Crude oil prices plunged sharply on Wednesday with the U.S. West Texas Intermediate (WTI) dropped over 2.4% from $81 to $79 a barrel, while the international benchmark Brent crude fell 2.3% from $85 to $83 a barrel.


The decline in oil prices was pressured by China’s economic data that continuously showed signs of slowing down in its economy, which translated to lower oil consumption. The latest major report showed that exports and imports both fell by double digits in July, which was much worse than predicted. Meanwhile, the producer price index dropped by 4.4% in July from last year below 108 points, trending downward from 111 points last year.

Japan’s trade data for July also fueled the downtrend as its main counterpart is China. Exports contracted 0.3% YoY and imports fell 13.50% YoY, causing a trade deficit of $78.7 billion.

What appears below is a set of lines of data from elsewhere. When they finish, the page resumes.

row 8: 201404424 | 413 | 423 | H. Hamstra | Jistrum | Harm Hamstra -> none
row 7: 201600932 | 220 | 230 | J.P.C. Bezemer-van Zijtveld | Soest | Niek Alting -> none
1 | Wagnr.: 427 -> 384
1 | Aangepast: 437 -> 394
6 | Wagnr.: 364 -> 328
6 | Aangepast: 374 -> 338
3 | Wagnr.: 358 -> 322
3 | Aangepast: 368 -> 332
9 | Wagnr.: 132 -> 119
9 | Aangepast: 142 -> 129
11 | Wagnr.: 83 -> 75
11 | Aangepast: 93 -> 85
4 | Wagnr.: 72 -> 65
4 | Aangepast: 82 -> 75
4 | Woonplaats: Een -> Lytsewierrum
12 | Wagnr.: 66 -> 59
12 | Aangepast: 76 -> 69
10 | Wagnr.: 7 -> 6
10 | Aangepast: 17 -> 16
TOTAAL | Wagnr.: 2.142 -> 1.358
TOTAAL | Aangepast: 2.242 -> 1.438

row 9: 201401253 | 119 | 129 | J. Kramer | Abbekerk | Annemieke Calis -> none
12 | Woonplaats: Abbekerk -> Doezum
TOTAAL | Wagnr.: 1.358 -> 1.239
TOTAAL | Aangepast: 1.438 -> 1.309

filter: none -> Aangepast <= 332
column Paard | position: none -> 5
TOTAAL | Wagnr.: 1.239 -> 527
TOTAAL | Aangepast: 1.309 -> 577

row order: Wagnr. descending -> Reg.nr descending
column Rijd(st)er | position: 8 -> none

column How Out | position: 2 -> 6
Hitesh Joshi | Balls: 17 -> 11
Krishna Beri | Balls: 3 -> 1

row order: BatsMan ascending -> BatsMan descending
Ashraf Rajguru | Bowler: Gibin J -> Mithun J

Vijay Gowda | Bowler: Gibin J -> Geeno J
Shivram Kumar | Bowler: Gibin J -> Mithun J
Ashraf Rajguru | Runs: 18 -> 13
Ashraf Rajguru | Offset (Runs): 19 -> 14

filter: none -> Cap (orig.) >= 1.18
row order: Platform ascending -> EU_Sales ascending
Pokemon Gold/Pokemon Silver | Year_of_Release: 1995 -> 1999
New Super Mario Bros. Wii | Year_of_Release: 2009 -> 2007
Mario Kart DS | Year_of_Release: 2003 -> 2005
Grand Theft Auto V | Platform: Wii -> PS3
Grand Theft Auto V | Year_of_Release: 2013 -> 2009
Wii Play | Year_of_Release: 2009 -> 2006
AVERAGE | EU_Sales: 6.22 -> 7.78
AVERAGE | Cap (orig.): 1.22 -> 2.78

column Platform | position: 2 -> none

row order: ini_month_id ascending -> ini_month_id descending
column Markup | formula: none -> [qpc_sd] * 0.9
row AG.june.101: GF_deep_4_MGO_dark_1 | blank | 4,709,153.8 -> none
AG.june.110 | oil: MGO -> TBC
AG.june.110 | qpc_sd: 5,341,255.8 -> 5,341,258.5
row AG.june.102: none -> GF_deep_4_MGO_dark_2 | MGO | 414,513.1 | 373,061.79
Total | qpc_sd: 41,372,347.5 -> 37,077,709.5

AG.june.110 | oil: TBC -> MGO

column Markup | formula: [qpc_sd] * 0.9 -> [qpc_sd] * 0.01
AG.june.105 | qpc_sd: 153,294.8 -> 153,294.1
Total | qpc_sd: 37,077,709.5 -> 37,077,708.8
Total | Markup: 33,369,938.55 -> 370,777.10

With core machinery order dropping by 5.8% YoY.

The potential default of Country Garden Holdings’ high-yield bonds also put pressure on the Chinese government to shore up the property sector and also to boost its economy overall.

China’s Premier Li Qiang said earlier this morning that Beijing is working to achieve its growth target of 5% this year despite recent data that showed the economy is slowing down in the world’s second largest economy.

Uncertainties from the Federal Reserve also weighed on oil prices as the market was unsure of the Fed’s next move after the minutes from July’s meeting that published on Wednesday showed that the central bank remained cautious and was open to more hikes even while some members believed that more hikes would be unnecessary.


Major economic data yesterday showed that inflation in the United Kingdom rose at a slower rate in July, but core consumer price further caused the Bank of England to consider a tough decision.

Consumer price index rose to an annual 6.8% in July, according to the official data released on Wednesday. A drop in price was in line with the market forecast that saw inflation dropping to 6.8%. However, it was a  sharp drop compared to 7.9% in June.

Still, core inflation, which excludes the volatile energy and food prices, maintained at 6.9%, unchanged from last month. This causes the Bank of England to make a tough decision as to end the cycle or continue raising rates.


Despite the recent plummet in crude oil prices more than 4% since its previous peak on August 9, earlier report from the U.S. Energy Information Administration (EIA) pointed out that global oil demand is expected to rise by 2.2 million bpd in 2023 to 102.2 million bpd, with 70% of the growth coming from China.